__Task to carry out__:
Without including the pictures, copy out every line below.

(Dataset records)
[Start of Attachment]
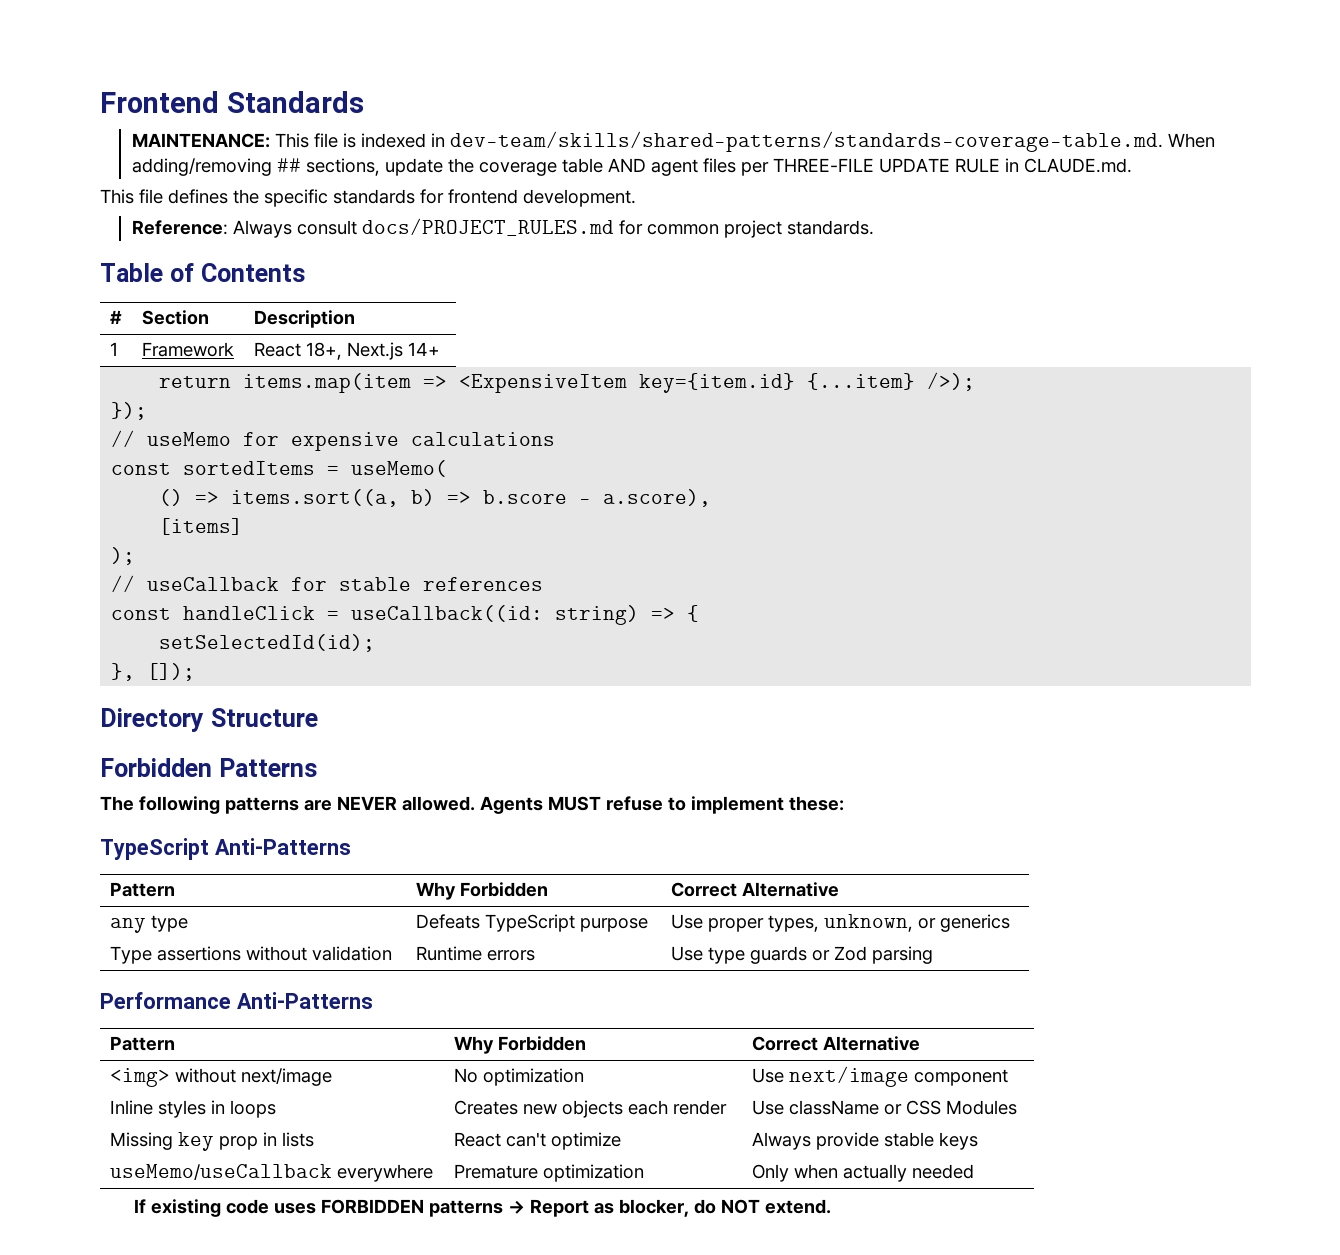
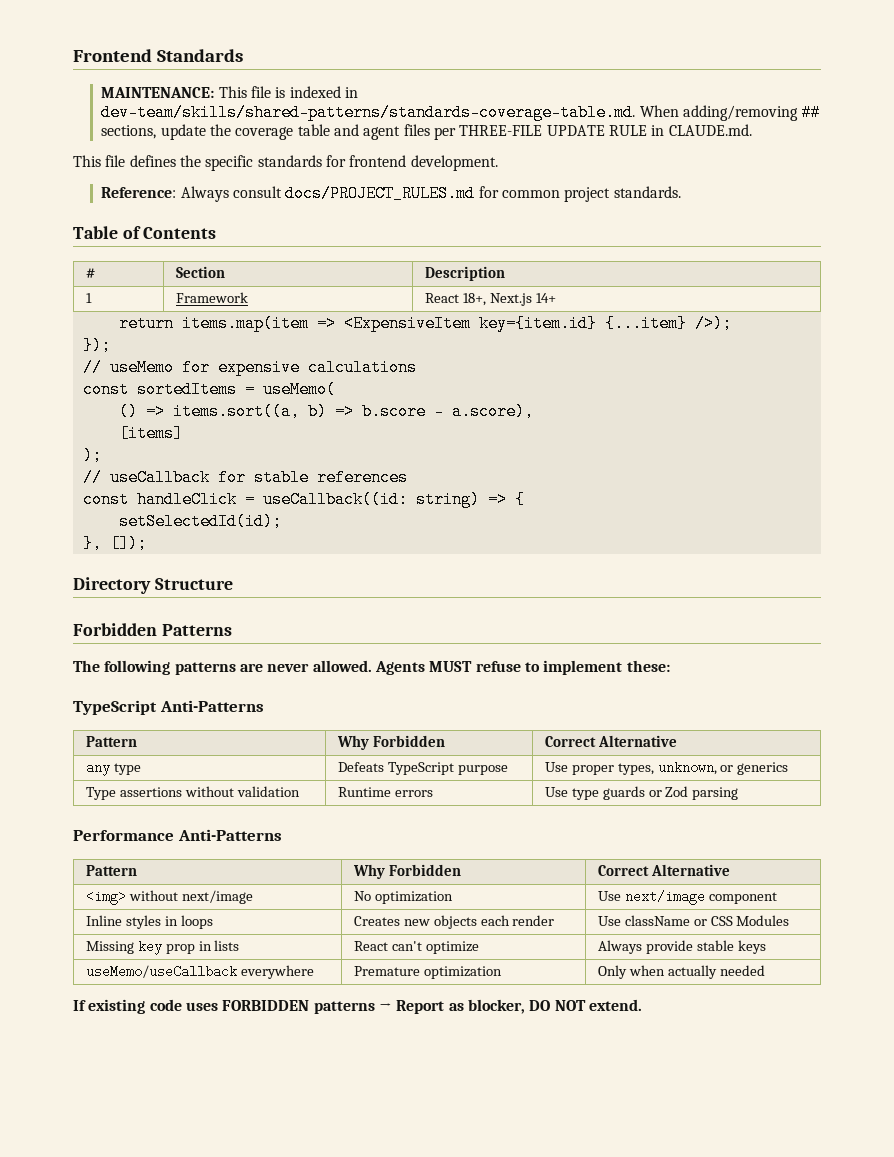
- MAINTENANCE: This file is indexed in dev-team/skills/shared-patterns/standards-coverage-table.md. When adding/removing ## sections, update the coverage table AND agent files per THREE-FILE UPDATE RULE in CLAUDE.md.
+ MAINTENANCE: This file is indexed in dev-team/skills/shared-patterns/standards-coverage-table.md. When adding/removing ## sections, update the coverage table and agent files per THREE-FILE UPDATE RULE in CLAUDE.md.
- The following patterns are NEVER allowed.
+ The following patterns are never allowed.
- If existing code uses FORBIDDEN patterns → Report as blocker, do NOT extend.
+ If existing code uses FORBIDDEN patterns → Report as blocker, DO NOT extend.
[End of Attachment]
__Exercise response__:
- MAINTENANCE: This file is indexed in dev-team/skills/shared-patterns/standards-coverage-table.md. When adding/removing ## sections, update the coverage table AND agent files per THREE-FILE UPDATE RULE in CLAUDE.md.
+ MAINTENANCE: This file is indexed in dev-team/skills/shared-patterns/standards-coverage-table.md. When adding/removing ## sections, update the coverage table and agent files per THREE-FILE UPDATE RULE in CLAUDE.md.
- The following patterns are NEVER allowed.
+ The following patterns are never allowed.
- If existing code uses FORBIDDEN patterns → Report as blocker, do NOT extend.
+ If existing code uses FORBIDDEN patterns → Report as blocker, DO NOT extend.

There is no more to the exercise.